Colfax Township is a civil township of Benzie County in the U.S. state of Michigan. The population was 504 at the 2020 census. Colfax Township contains half of the village of Thompsonville, and the entire community of Nessen City

==Geography==
According to the United States Census Bureau, the township has a total area of 93.0 km2, of which 92.3 km2 is land and 0.7 km2, or 0.72%, is water. Colfax Township forms the southeastern corner of Benzie County, forming a quadripoint with neighboring Grand Traverse, Manistee, and Wexford counties.

The Betsie River flows through the township, east to west, toward Lake Michigan.

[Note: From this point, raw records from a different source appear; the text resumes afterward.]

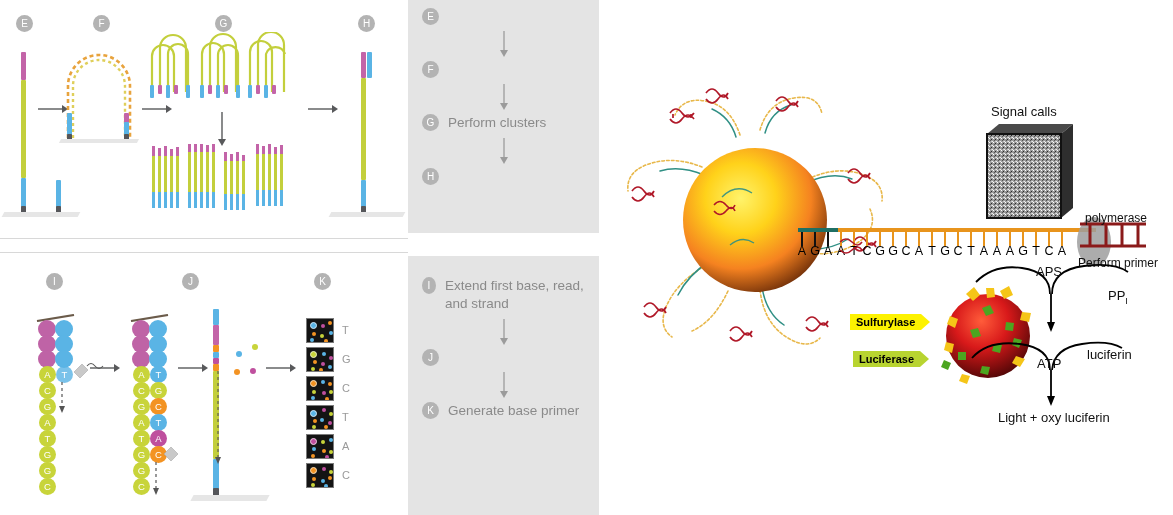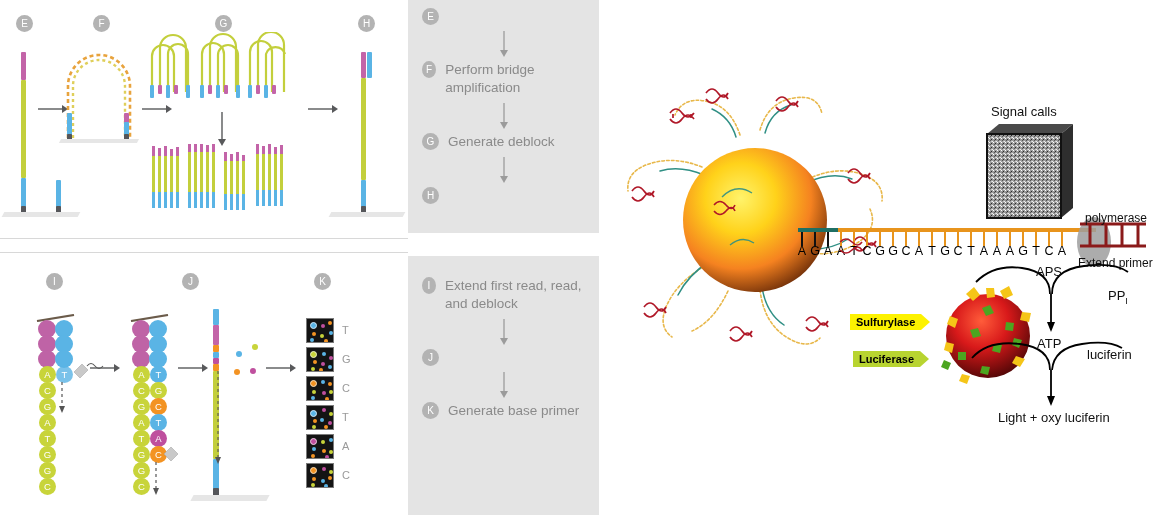--- a/index.html
+++ b/index.html
@@ -501,7 +501,6 @@
     </div>
     <div class="cap-row">
       <div class="badge">F</div>
-      <div class="cap-text">Perform bridge amplification</div>
     </div>
     <div class="cap-arrow" style="margin:6px 0 4px;">
       <svg width="12" height="26" viewBox="0 0 12 26">

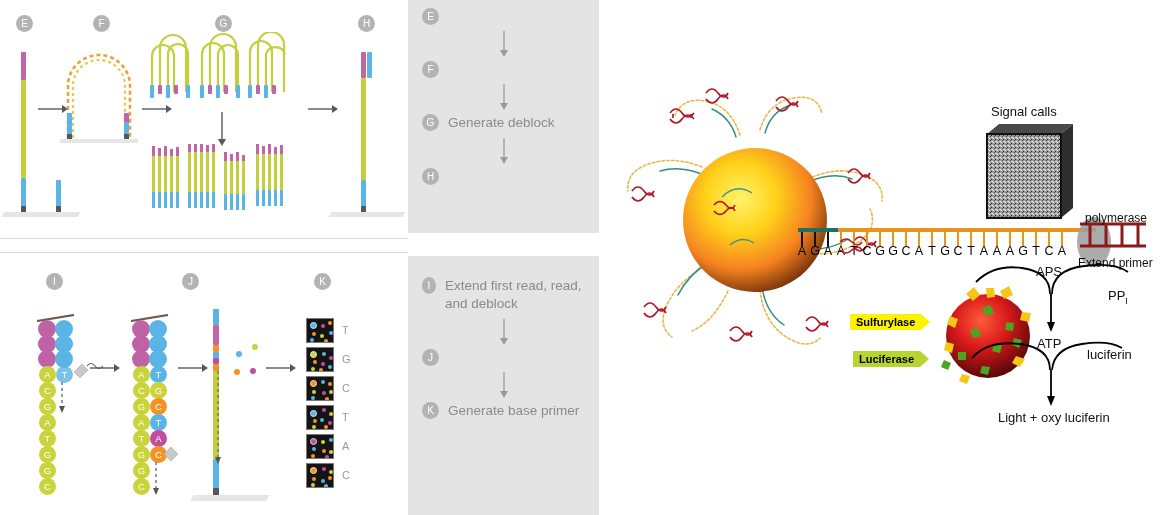--- a/index.html
+++ b/index.html
@@ -510,7 +510,7 @@
     </div>
     <div class="cap-row">
       <div class="badge">G</div>
-      <div class="cap-text">Generate deblock</div>
+      <div class="cap-text">Perform clusters</div>
     </div>
     <div class="cap-arrow" style="margin:6px 0 4px;">
       <svg width="12" height="26" viewBox="0 0 12 26">

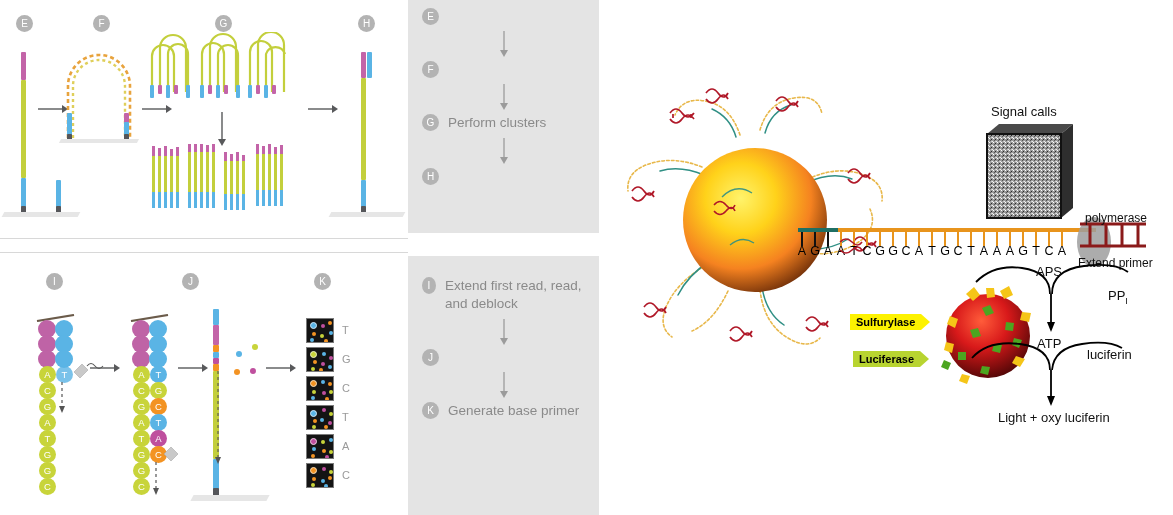--- a/index.html
+++ b/index.html
@@ -706,7 +706,7 @@
       </g>
     </svg>
     <div class="rlabel" style="left:485px; top:211px;">polymerase</div>
-    <div class="rlabel" style="left:478px; top:256px;">Extend primer</div>
+    <div class="rlabel" style="left:478px; top:256px;">Perform primer</div>
 
     <svg class="abs" style="left:330px; top:282px;" width="116" height="104">
       <defs>

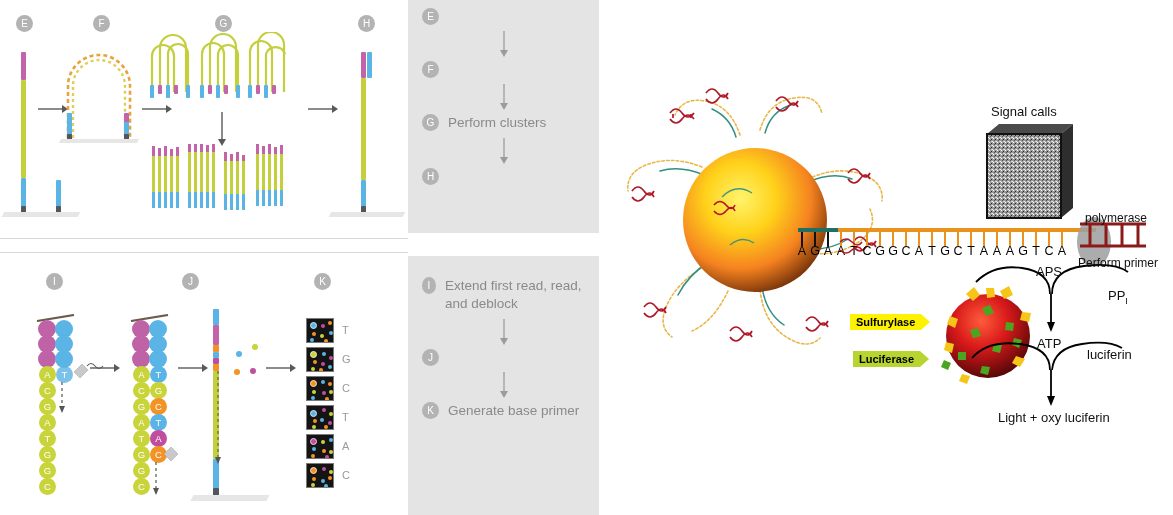--- a/index.html
+++ b/index.html
@@ -526,7 +526,7 @@
   <div class="caption-panel" id="caption-bot">
     <div class="cap-row" style="margin-top:21px;">
       <div class="badge">I</div>
-      <div class="cap-text">Extend first read, read, and deblock</div>
+      <div class="cap-text">Extend first base, read, and strand</div>
     </div>
     <div class="cap-arrow" style="margin:6px 0 4px;">
       <svg width="12" height="26" viewBox="0 0 12 26">

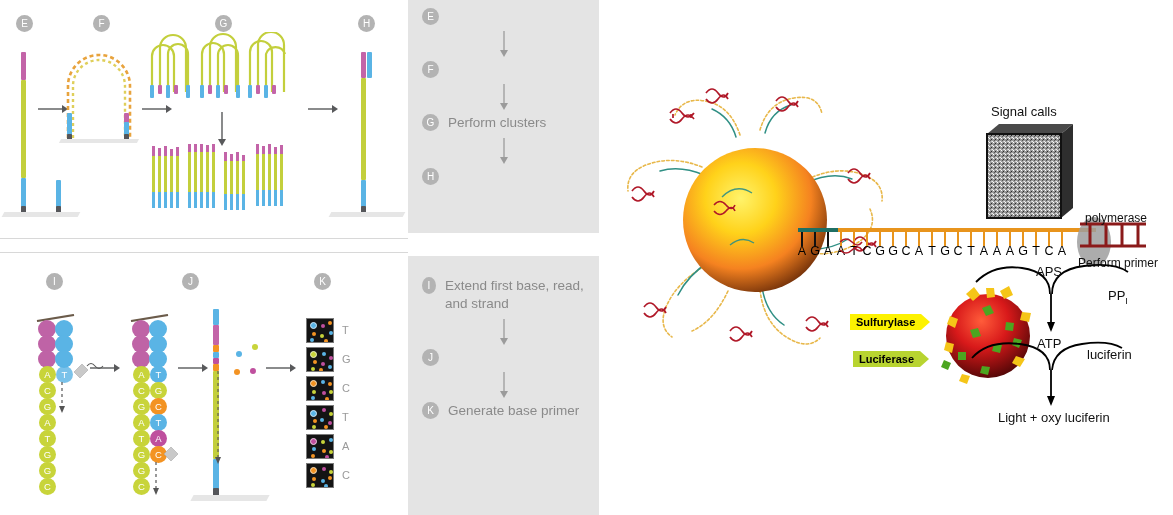--- a/index.html
+++ b/index.html
@@ -758,7 +758,7 @@
     <div class="rlabel" style="left:508px; top:288px; font-size:13px;">
       <span>PP</span><sub style="font-size:9px;">I</sub>
     </div>
-    <div class="rlabel" style="left:437px; top:336px; font-size:13px;">ATP</div>
+    <div class="rlabel" style="left:437px; top:356px; font-size:13px;">ATP</div>
     <div class="rlabel" style="left:487px; top:347px; font-size:13px;">luciferin</div>
     <div class="rlabel" style="left:398px; top:410px; font-size:13px;">Light + oxy luciferin</div>
   </div>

There are no state trunkline highways within Colfax Township.

=== Communities ===

- Nessen City is a census-designated place in the south of the township.
- Thompsonville is a village located in the southwestern corner of the township, shared with Weldon Township to the east.
- Wallin is an unincorporated community in the north of the township, located at . The community was founded in 1893 as a station on the Chicago and West Michigan Railway, near where the railway crossed the Betsie River.

==Demographics==
As of the census of 2000, there were 585 people, 224 households, and 170 families residing in the township. The population density was 16.4 PD/sqmi. There were 297 housing units at an average density of 8.3 /sqmi. The racial makeup of the township was 95.73% White, 0.17% African American, 1.54% Native American, 0.17% Asian, 0.68% from other races, and 1.71% from two or more races. Hispanic or Latino of any race were 2.05% of the population.

There were 224 households, out of which 36.2% had children under the age of 18 living with them, 61.6% were married couples living together, 7.6% had a female householder with no husband present, and 24.1% were non-families. 20.5% of all households were made up of individuals, and 6.7% had someone living alone who was 65 years of age or older. The average household size was 2.61 and the average family size was 3.02.

In the township the population was spread out, with 28.2% under the age of 18, 5.1% from 18 to 24, 33.8% from 25 to 44, 22.7% from 45 to 64, and 10.1% who were 65 years of age or older. The median age was 36 years. For every 100 females, there were 112.7 males. For every 100 females age 18 and over, there were 114.3 males.

The median income for a household in the township was $37,250, and the median income for a family was $38,482. Males had a median income of $27,083 versus $21,477 for females. The per capita income for the township was $14,812. About 6.4% of families and 6.9% of the population were below the poverty line, including 8.7% of those under age 18 and 4.9% of those age 65 or over.